The USDA recommends choosing low-fat or non-fat milk, cheese, yogurt and other dairy products. Products that have a high calcium content count toward a person's daily dairy intake, while low-calcium products, such as butter, cream and cream cheese, do not. While these products are technically dairy, they are not considered dairy on the USDA's food pyramid.

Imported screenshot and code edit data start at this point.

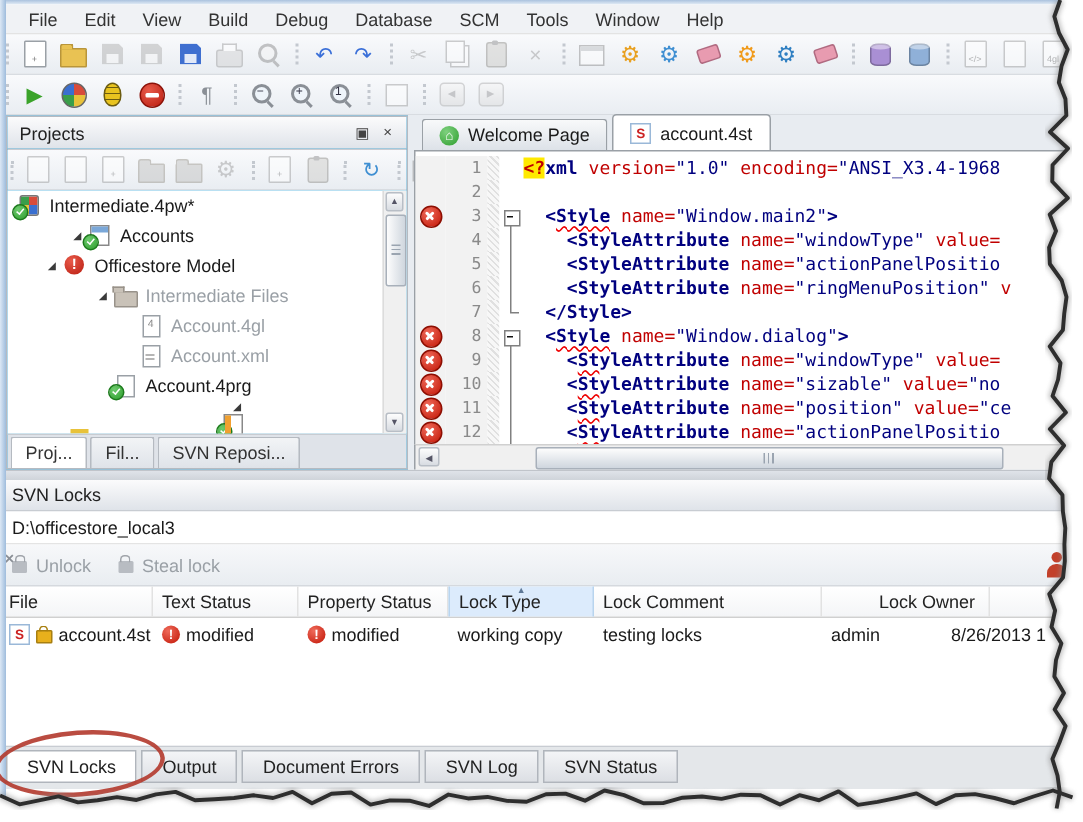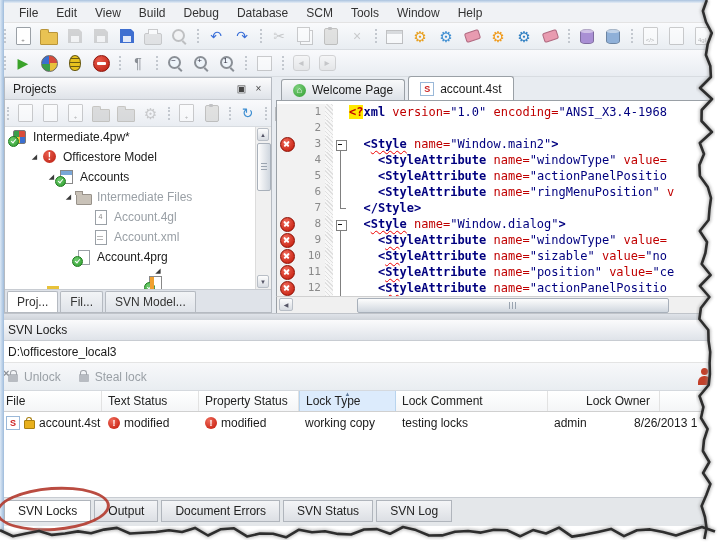"Officestore Model" div.trow { order: before "Accounts" -> after "Accounts" }
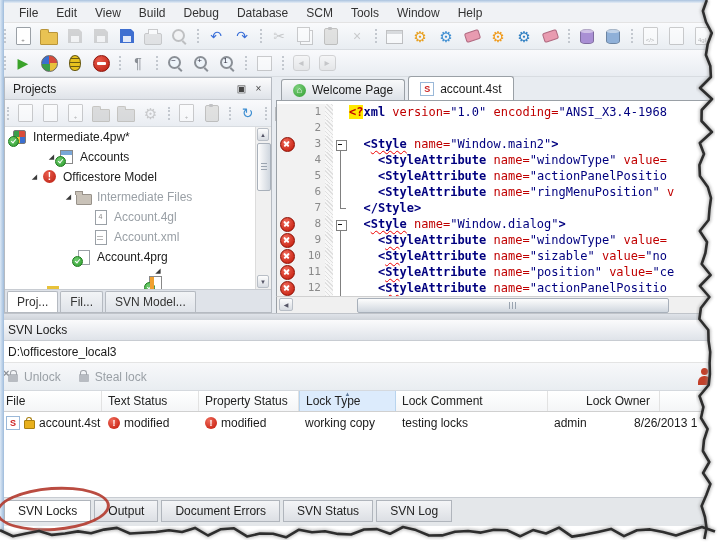"SVN Model..." div.ptab { text: Model -> Reposi }
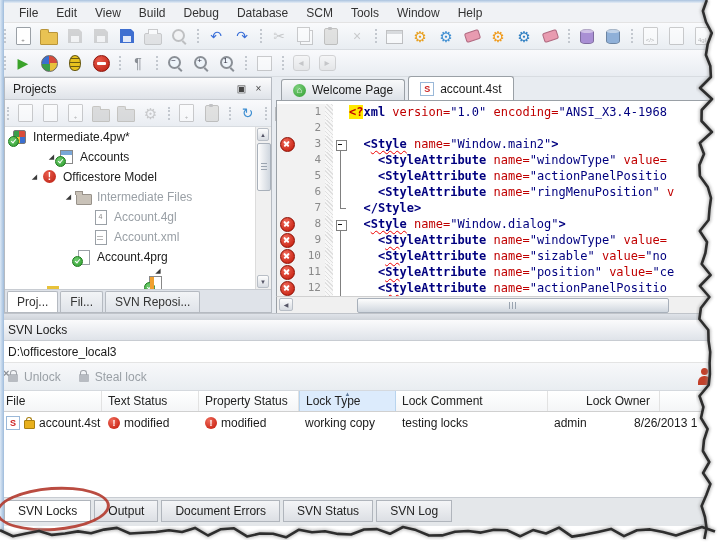"SVN Status" div.btab { order: before "SVN Log" -> after "SVN Log" }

Adult women and men should consume three servings of dairy products daily, while children should consume two to three servings daily. A serving is 1 cup of milk, 1/2 cup of evaporated milk, 1/3 cup of shredded cheese, 1 cup of ricotta cheese or 1 cup of yogurt. Soy milk also counts as a dairy serving because of its similar nutritional content. A serving of soy milk is 1 cup.
The majority of a person's dairy should come from whole sources, although processed dairy desserts count toward dairy requirements. For instance, a serving of dairy can be 1 cup of pudding, 1 cup of frozen yogurt or 1 1/2 cups of ice cream. For these dairy desserts to count, they must contain real milk.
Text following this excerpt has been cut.